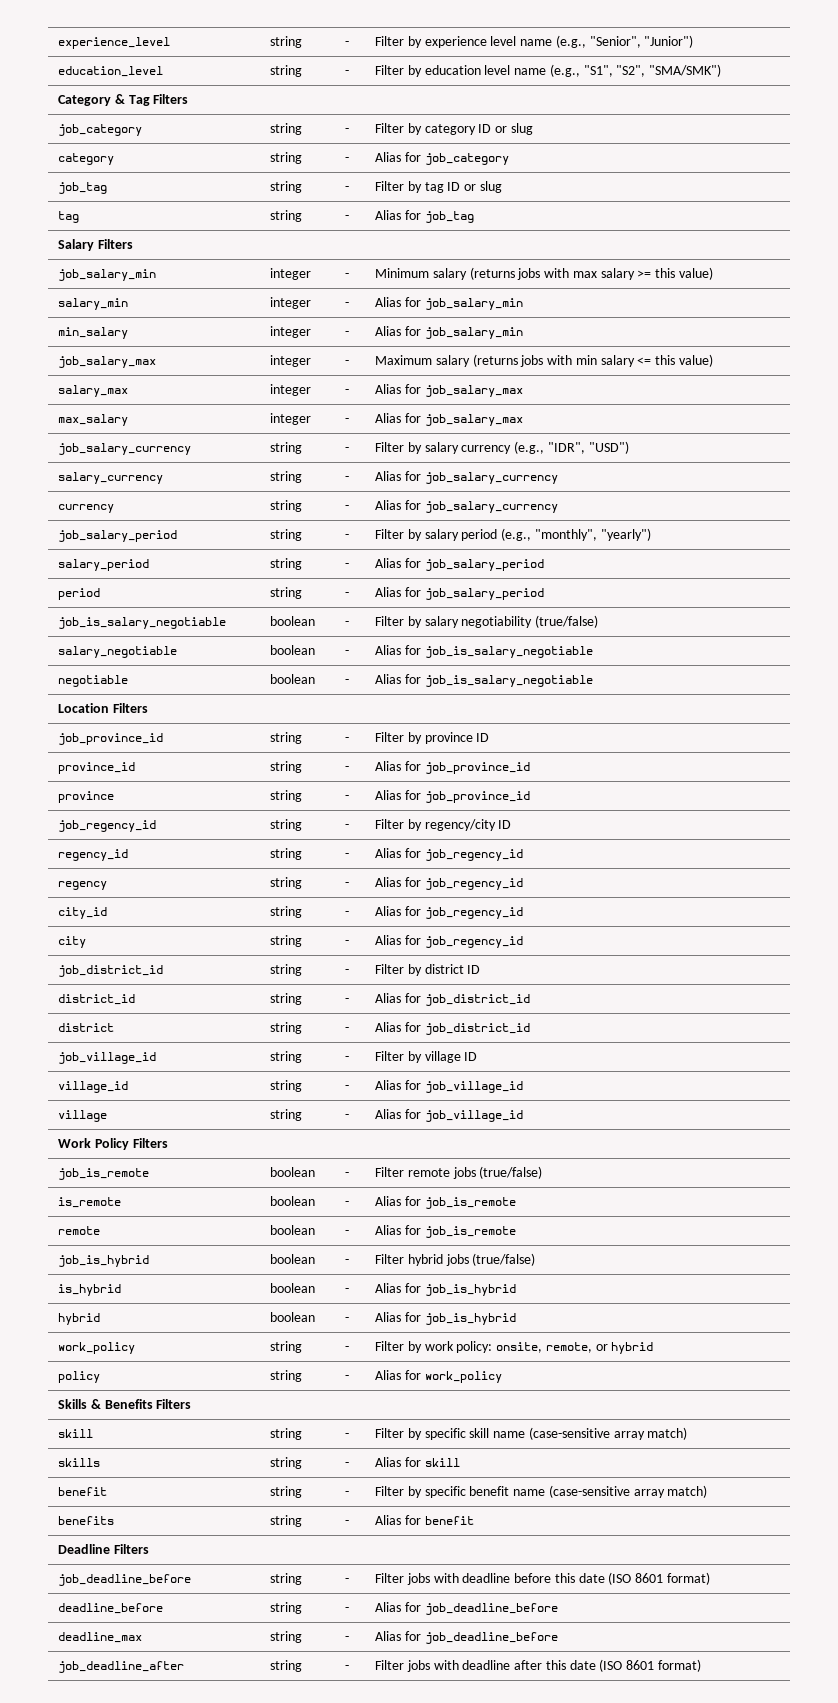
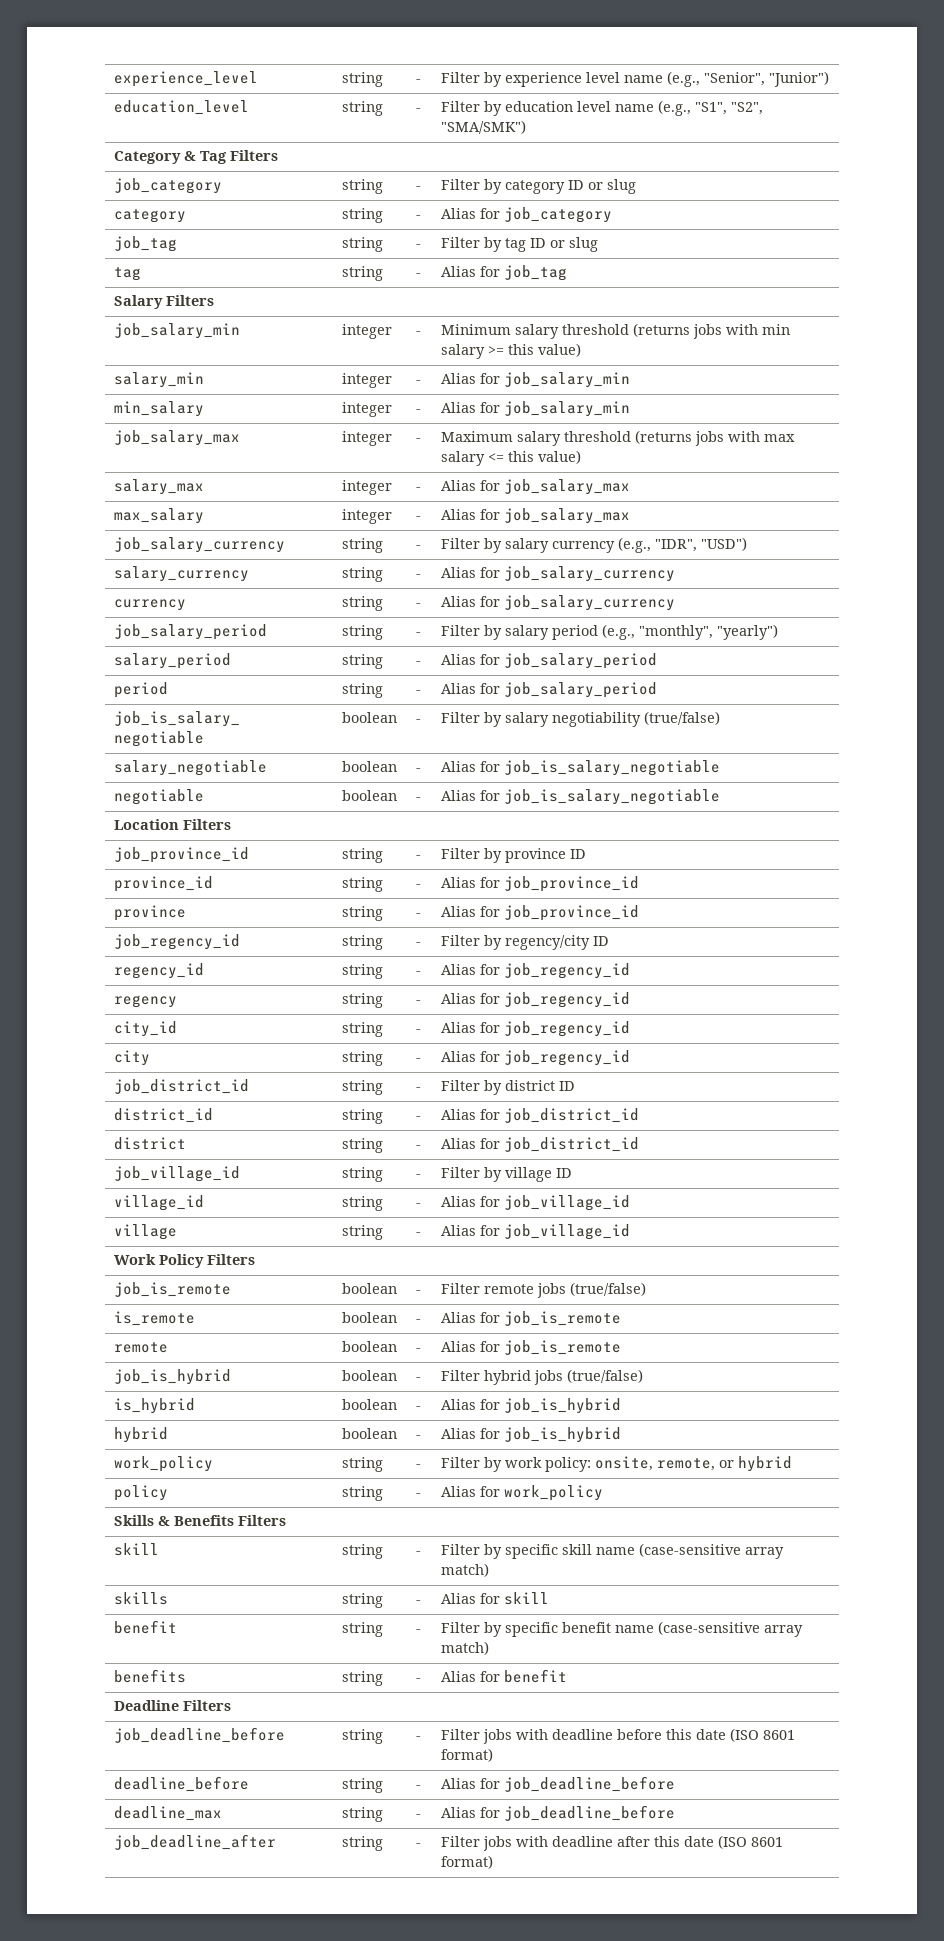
- job_salary_min | integer | - | Minimum salary (returns jobs with max salary >= this value)
+ job_salary_min | integer | - | Minimum salary threshold (returns jobs with min salary >= this value)
- job_salary_max | integer | - | Maximum salary (returns jobs with min salary <= this value)
+ job_salary_max | integer | - | Maximum salary threshold (returns jobs with max salary <= this value)

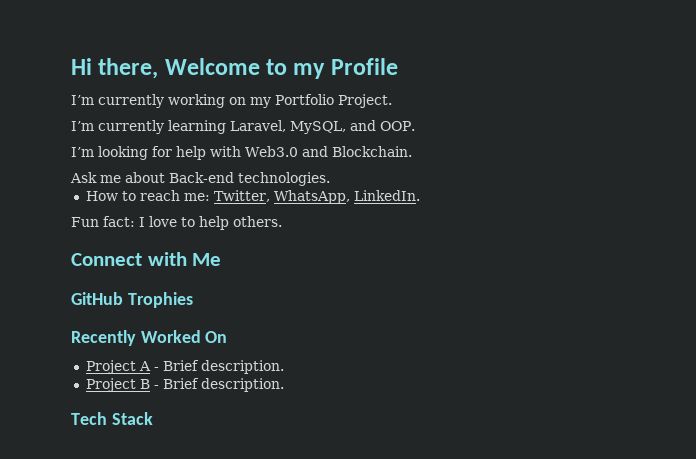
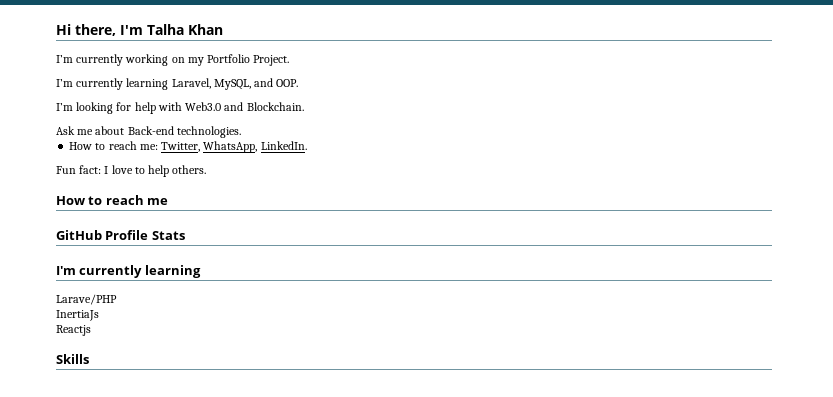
- Hi there, Welcome to my Profile
+ Hi there, I'm Talha Khan
- Connect with Me
- GitHub Trophies
- Recently Worked On
- Project A - Brief description.
- Project B - Brief description.
- Tech Stack
+ How to reach me
+ GitHub Profile Stats
+ I'm currently learning
+ Larave/PHP
+ InertiaJs
+ Reactjs
+ Skills

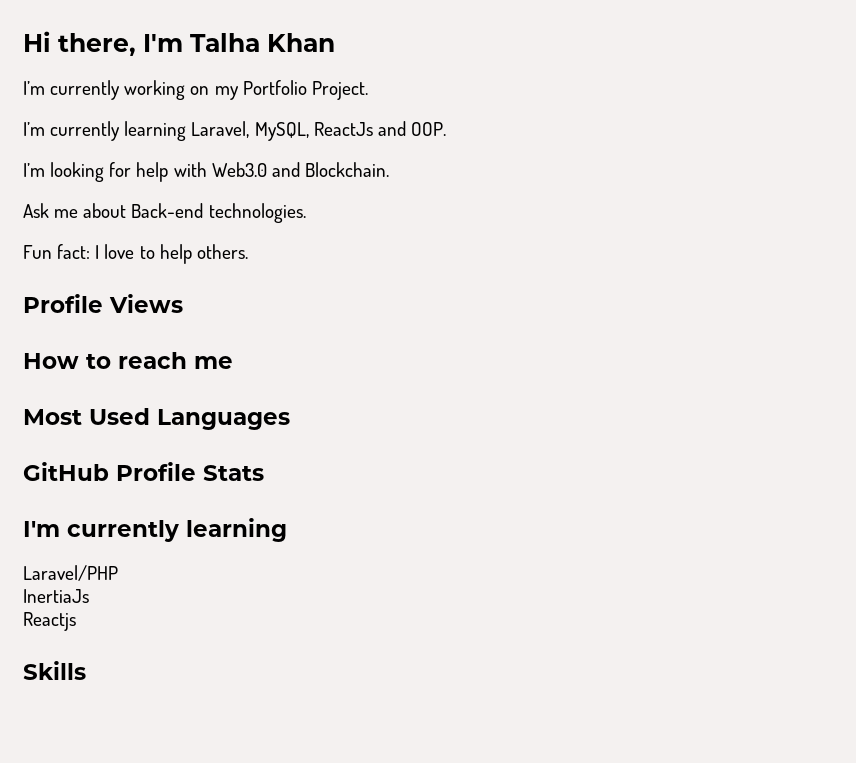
- I’m currently learning Laravel, MySQL, and OOP.
+ I’m currently learning Laravel, MySQL, ReactJs and OOP.
- How to reach me: Twitter, WhatsApp, LinkedIn.
+ Profile Views
+ Most Used Languages
- Larave/PHP
+ Laravel/PHP

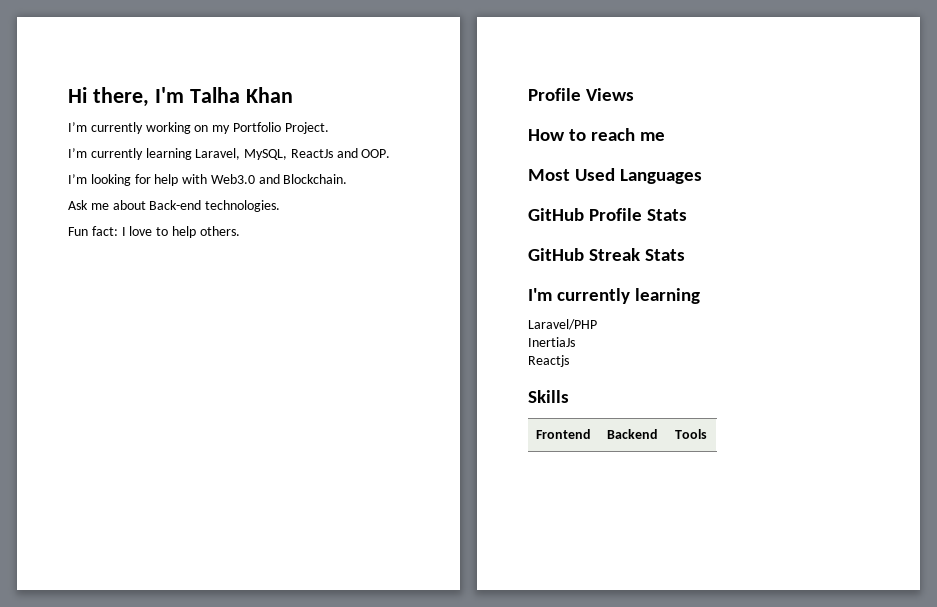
+ GitHub Streak Stats
+ Frontend | Backend | Tools

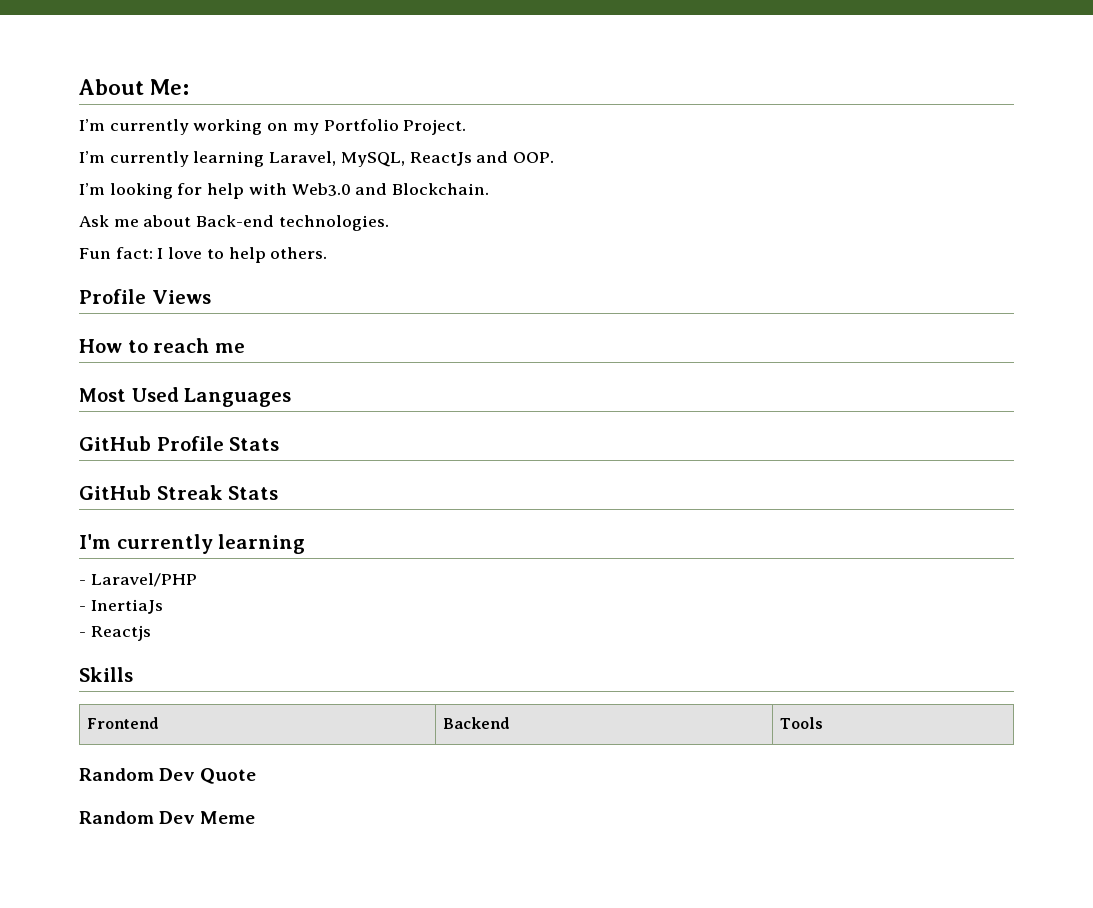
- Hi there, I'm Talha Khan
+ About Me:
- Laravel/PHP
+ - Laravel/PHP
- InertiaJs
+ - InertiaJs
- Reactjs
+ - Reactjs
+ Random Dev Quote
+ Random Dev Meme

§ §

### [EXERCISE REQUIREMENTS]
Where the data includes pictures, leave them out and write out everything else exactly.

### [ANSWER TO THIS TASK]
- job_salary_min | integer | - | Minimum salary (returns jobs with max salary >= this value)
+ job_salary_min | integer | - | Minimum salary threshold (returns jobs with min salary >= this value)
- job_salary_max | integer | - | Maximum salary (returns jobs with min salary <= this value)
+ job_salary_max | integer | - | Maximum salary threshold (returns jobs with max salary <= this value)

- Hi there, Welcome to my Profile
+ Hi there, I'm Talha Khan
- Connect with Me
- GitHub Trophies
- Recently Worked On
- Project A - Brief description.
- Project B - Brief description.
- Tech Stack
+ How to reach me
+ GitHub Profile Stats
+ I'm currently learning
+ Larave/PHP
+ InertiaJs
+ Reactjs
+ Skills

- I’m currently learning Laravel, MySQL, and OOP.
+ I’m currently learning Laravel, MySQL, ReactJs and OOP.
- How to reach me: Twitter, WhatsApp, LinkedIn.
+ Profile Views
+ Most Used Languages
- Larave/PHP
+ Laravel/PHP

+ GitHub Streak Stats
+ Frontend | Backend | Tools

- Hi there, I'm Talha Khan
+ About Me:
- Laravel/PHP
+ - Laravel/PHP
- InertiaJs
+ - InertiaJs
- Reactjs
+ - Reactjs
+ Random Dev Quote
+ Random Dev Meme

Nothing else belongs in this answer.